MidScale: Prism Design

Last modified 12 Mar 2021 10:22 +01:00
This document is draft of preliminary notes for Prism Design meeting

Participants

  • Radovan Semancik

  • Katarina Bolemant

  • Pavol Mederly

  • Anton Tkacik

  • Igor Farinic

  • Kamil Jires

  • Richard Richter

Motivation and Requirements

Motivation

Prism is use by every component of midPoint and provides basic infrastructure for data representation and manipulation. The performance, scalability and features of Prism directly affects scalability of midPoint as a whole.

Primary Problems

We are trying to solve following problems:

  • Thread safety of prism code. We need the code to work correctly even with high volume of concurrent requests. E.g. systematically avoid race conditions. Allow objects to be safely cached, boosting performance. Potential problems:

    • JAXB code (complex properties).

    • DOM, inside partially-parsed XNodes.

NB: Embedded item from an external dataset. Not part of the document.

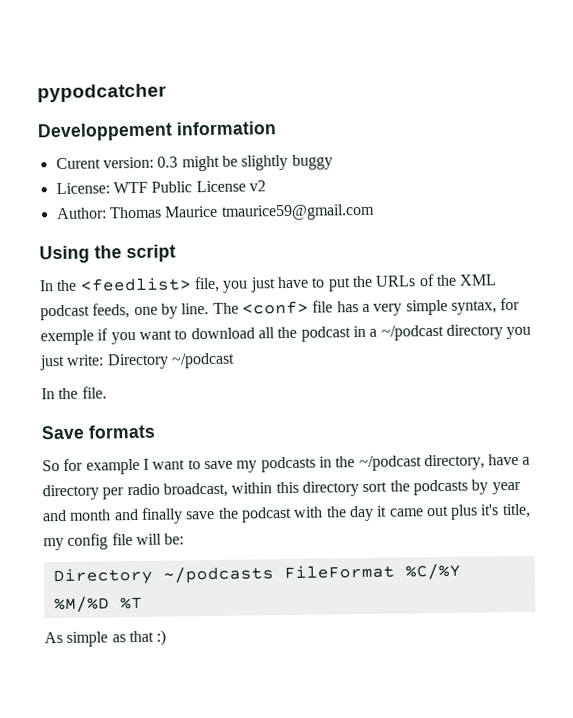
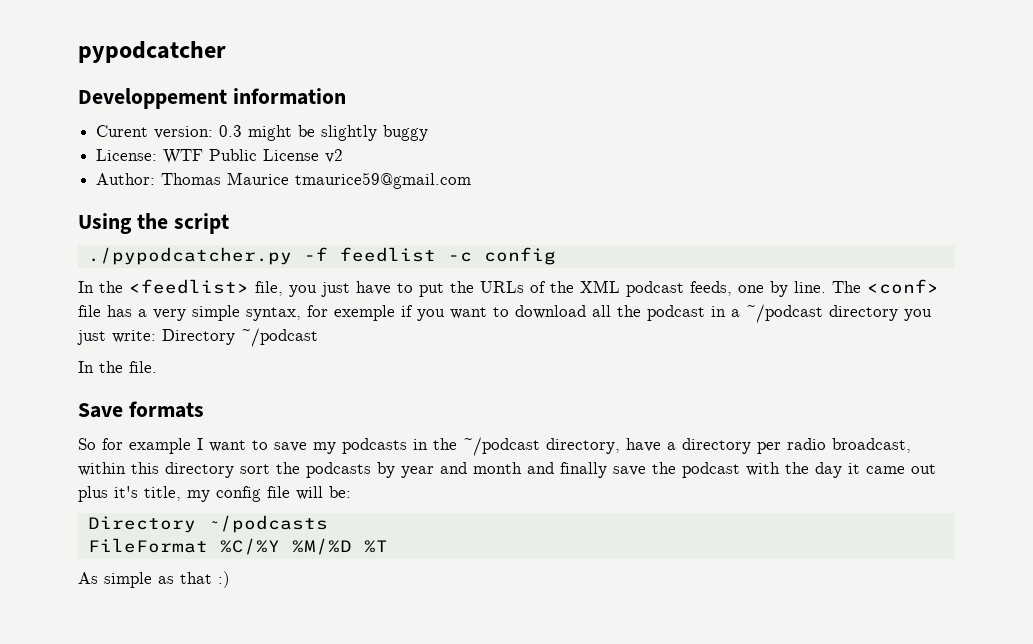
(176, 253) none -> [87,247,556,265] // ./pypodcatcher.py -f feedlist -c config
(274, 575) none -> (328, 524) //

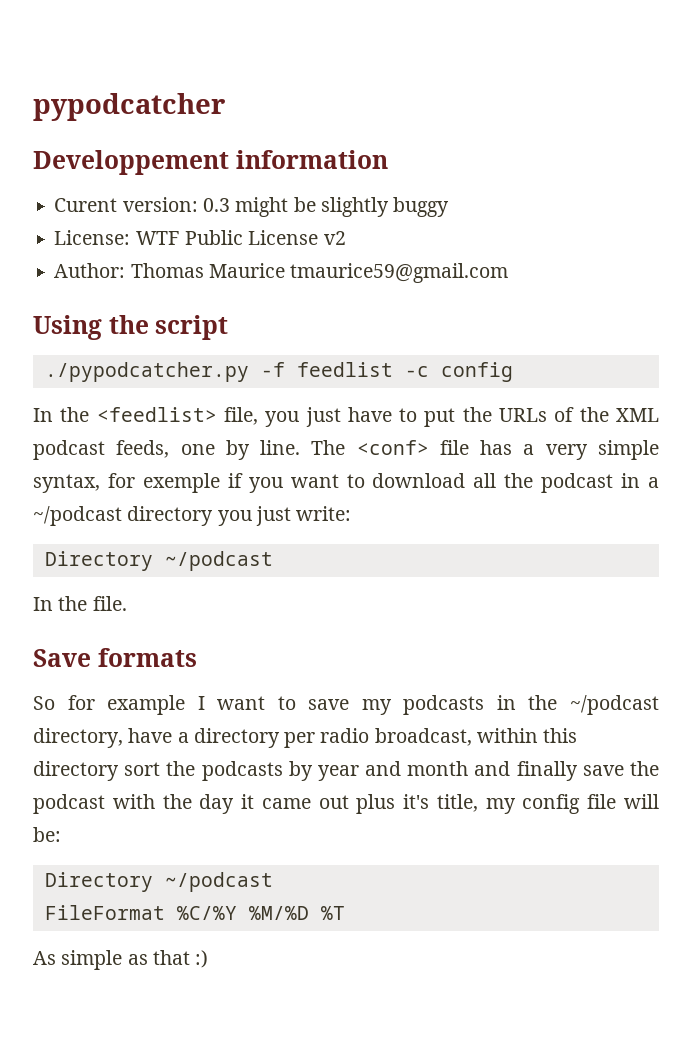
(156, 336) none -> (352, 513) //
[207,515,328,533] ~/podcasts -> [164,872,273,892] ~/podcast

    • GregorianCalendar, PolyString and similar primitive properties implemented by complex Java classes.

    • OperationResult?

  • Performance. Do not waste CPU or memory, avoid high complexity, e.g. we know we have some O(n2) code there. Prism is used everywhere, it is used often. Even small performance problems are likely to significantly amplify. Likely problems:

    • O(n2) code, e.g. checking for value existence before adding new value

    • schema clone & modify, e.g. application of security+obj.template+archetypes for GUI

  • API stability. Prism is used everywhere in midPoint, it is used in midPoint client, it is used by midPoint expressions and customizations. Every incompatible change in midPoint API is likely to cause cascading changes at many places. Lot of customers may be affected. Note: Solution to this problem is likely to appear as a side-effect during Prism improvement.

Use cases

  • Prism provides schema for data, which is used for data (un)marshalling, data processing and validation

  • Prism provides data marshalling / unmarshalling capabilities based on schema

  • Prism serves as primary in-memory data structures for representing processed data

  • Prism provides basic primitives for data processing and trasnformation such as data modification, data equivalency

  • Prism as base for client and midPoint

Assumptions

  • For foreseeable future Prism is in midPoint context (used in midPoint client, not used by any third-party software)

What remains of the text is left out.